## WHAT YOU WILL DO
The expected output is the full set of entries, retyped verbatim, pictures excluded.

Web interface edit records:

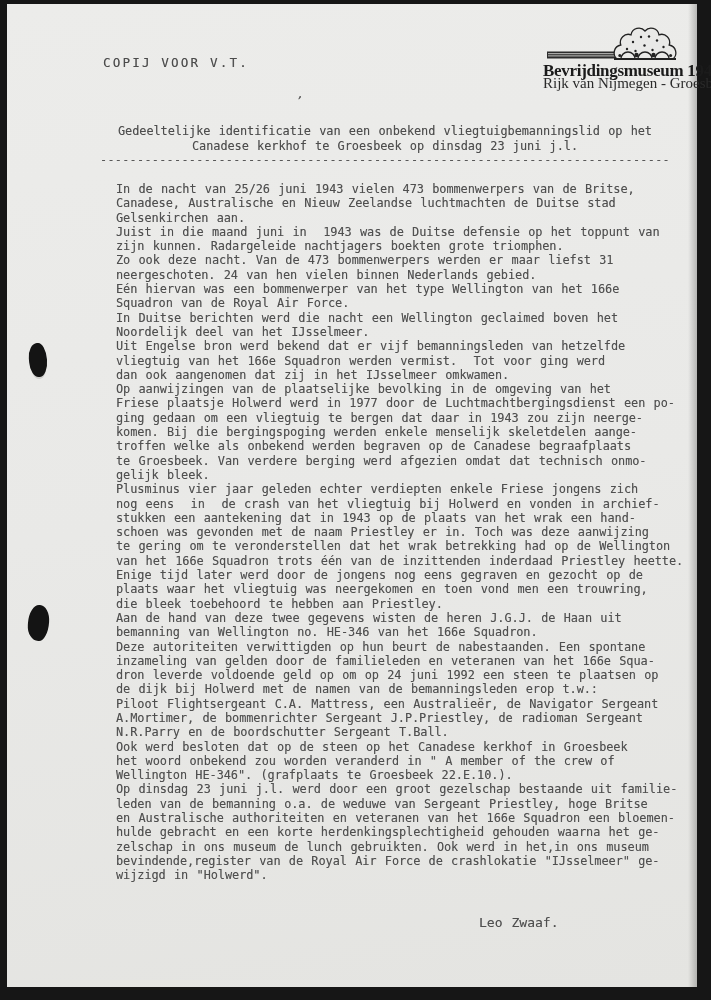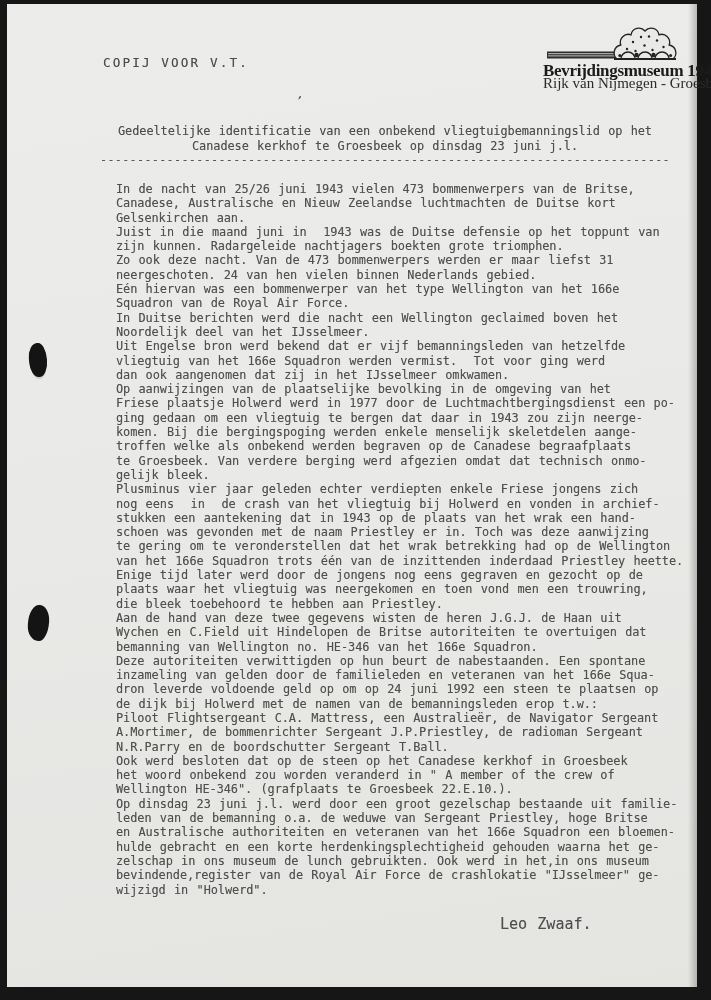--- a/index.html
+++ b/index.html
@@ -53,22 +53,22 @@
     font-size:11.8px; line-height:13px; letter-spacing:0.3px;
     white-space:nowrap; color:#585858; margin-top:1px;
   }
   .body-lines { position:absolute; left:93px; top:178px; color:#4f4f4f; }
   .b-line {
     font-size:11.8px; line-height:14.3px; white-space:pre; word-spacing:1.2px;
     text-shadow:0.2px 0.2px 0.3px rgba(70,70,70,0.4);
     margin-left:16px;
   }
   .signature {
-    position:absolute; left:493px; top:911px;
-    font-size:15px; color:#4f4f4f; white-space:pre; word-spacing:1.2px;
+    position:absolute; left:472px; top:911px;
+    font-size:13px; color:#4f4f4f; white-space:pre; word-spacing:1.2px;
     text-shadow:0.2px 0.2px 0.3px rgba(70,70,70,0.4);
   }
   .punch-hole { position:absolute; background:#141414; }
   .punch-1 {
     left:22px; top:339px; width:18px; height:34px;
     border-radius:55% 45% 50% 50% / 46% 54% 52% 48%;
     transform:rotate(-5deg);
     box-shadow:0 3px 0 -1px rgba(20,20,20,0.12);
   }
   .punch-2 {
@@ -115,21 +115,21 @@
   <div class="doc-title">
     <div class="t-line">Gedeeltelijke identificatie van een onbekend vliegtuigbemanningslid op het</div>
     <div class="t-line">Canadese kerkhof te Groesbeek op dinsdag 23 juni j.l.</div>
     <div class="divider">-----------------------------------------------------------------------------</div>
   </div>
 
   <div class="body-lines">
 
       <div class="b-line">In de nacht van 25/26 juni 1943 vielen 473 bommenwerpers van de Britse,</div>
 
-      <div class="b-line">Canadese, Australische en Nieuw Zeelandse luchtmachten de Duitse kort</div>
+      <div class="b-line">Canadese, Australische en Nieuw Zeelandse luchtmachten de Duitse stad</div>
 
       <div class="b-line">Gelsenkirchen aan.</div>
 
       <div class="b-line">Juist in die maand juni in  1943 was de Duitse defensie op het toppunt van</div>
 
       <div class="b-line">zijn kunnen. Radargeleide nachtjagers boekten grote triomphen.</div>
 
       <div class="b-line">Zo ook deze nacht. Van de 473 bommenwerpers werden er maar liefst 31</div>
 
       <div class="b-line">neergeschoten. 24 van hen vielen binnen Nederlands gebied.</div>
@@ -175,21 +175,20 @@
       <div class="b-line">van het 166e Squadron trots één van de inzittenden inderdaad Priestley heette.</div>
 
       <div class="b-line">Enige tijd later werd door de jongens nog eens gegraven en gezocht op de</div>
 
       <div class="b-line">plaats waar het vliegtuig was neergekomen en toen vond men een trouwring,</div>
 
       <div class="b-line">die bleek toebehoord te hebben aan Priestley.</div>
 
       <div class="b-line">Aan de hand van deze twee gegevens wisten de heren J.G.J. de Haan uit</div>
 
-      <div class="b-line">Wychen en C.Field uit Hindelopen de Britse autoriteiten te overtuigen dat</div>
 
 
       <div class="b-line">bemanning van Wellington no. HE-346 van het 166e Squadron.</div>
 
       <div class="b-line">Deze autoriteiten verwittigden op hun beurt de nabestaanden. Een spontane</div>
 
       <div class="b-line">inzameling van gelden door de familieleden en veteranen van het 166e Squa-</div>
 
       <div class="b-line">dron leverde voldoende geld op om op 24 juni 1992 een steen te plaatsen op</div>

## RESULT BELOW
--- a/index.html
+++ b/index.html
@@ -53,22 +53,22 @@
     font-size:11.8px; line-height:13px; letter-spacing:0.3px;
     white-space:nowrap; color:#585858; margin-top:1px;
   }
   .body-lines { position:absolute; left:93px; top:178px; color:#4f4f4f; }
   .b-line {
     font-size:11.8px; line-height:14.3px; white-space:pre; word-spacing:1.2px;
     text-shadow:0.2px 0.2px 0.3px rgba(70,70,70,0.4);
     margin-left:16px;
   }
   .signature {
-    position:absolute; left:493px; top:911px;
-    font-size:15px; color:#4f4f4f; white-space:pre; word-spacing:1.2px;
+    position:absolute; left:472px; top:911px;
+    font-size:13px; color:#4f4f4f; white-space:pre; word-spacing:1.2px;
     text-shadow:0.2px 0.2px 0.3px rgba(70,70,70,0.4);
   }
   .punch-hole { position:absolute; background:#141414; }
   .punch-1 {
     left:22px; top:339px; width:18px; height:34px;
     border-radius:55% 45% 50% 50% / 46% 54% 52% 48%;
     transform:rotate(-5deg);
     box-shadow:0 3px 0 -1px rgba(20,20,20,0.12);
   }
   .punch-2 {
@@ -115,21 +115,21 @@
   <div class="doc-title">
     <div class="t-line">Gedeeltelijke identificatie van een onbekend vliegtuigbemanningslid op het</div>
     <div class="t-line">Canadese kerkhof te Groesbeek op dinsdag 23 juni j.l.</div>
     <div class="divider">-----------------------------------------------------------------------------</div>
   </div>
 
   <div class="body-lines">
 
       <div class="b-line">In de nacht van 25/26 juni 1943 vielen 473 bommenwerpers van de Britse,</div>
 
-      <div class="b-line">Canadese, Australische en Nieuw Zeelandse luchtmachten de Duitse kort</div>
+      <div class="b-line">Canadese, Australische en Nieuw Zeelandse luchtmachten de Duitse stad</div>
 
       <div class="b-line">Gelsenkirchen aan.</div>
 
       <div class="b-line">Juist in die maand juni in  1943 was de Duitse defensie op het toppunt van</div>
 
       <div class="b-line">zijn kunnen. Radargeleide nachtjagers boekten grote triomphen.</div>
 
       <div class="b-line">Zo ook deze nacht. Van de 473 bommenwerpers werden er maar liefst 31</div>
 
       <div class="b-line">neergeschoten. 24 van hen vielen binnen Nederlands gebied.</div>
@@ -175,21 +175,20 @@
       <div class="b-line">van het 166e Squadron trots één van de inzittenden inderdaad Priestley heette.</div>
 
       <div class="b-line">Enige tijd later werd door de jongens nog eens gegraven en gezocht op de</div>
 
       <div class="b-line">plaats waar het vliegtuig was neergekomen en toen vond men een trouwring,</div>
 
       <div class="b-line">die bleek toebehoord te hebben aan Priestley.</div>
 
       <div class="b-line">Aan de hand van deze twee gegevens wisten de heren J.G.J. de Haan uit</div>
 
-      <div class="b-line">Wychen en C.Field uit Hindelopen de Britse autoriteiten te overtuigen dat</div>
 
 
       <div class="b-line">bemanning van Wellington no. HE-346 van het 166e Squadron.</div>
 
       <div class="b-line">Deze autoriteiten verwittigden op hun beurt de nabestaanden. Een spontane</div>
 
       <div class="b-line">inzameling van gelden door de familieleden en veteranen van het 166e Squa-</div>
 
       <div class="b-line">dron leverde voldoende geld op om op 24 juni 1992 een steen te plaatsen op</div>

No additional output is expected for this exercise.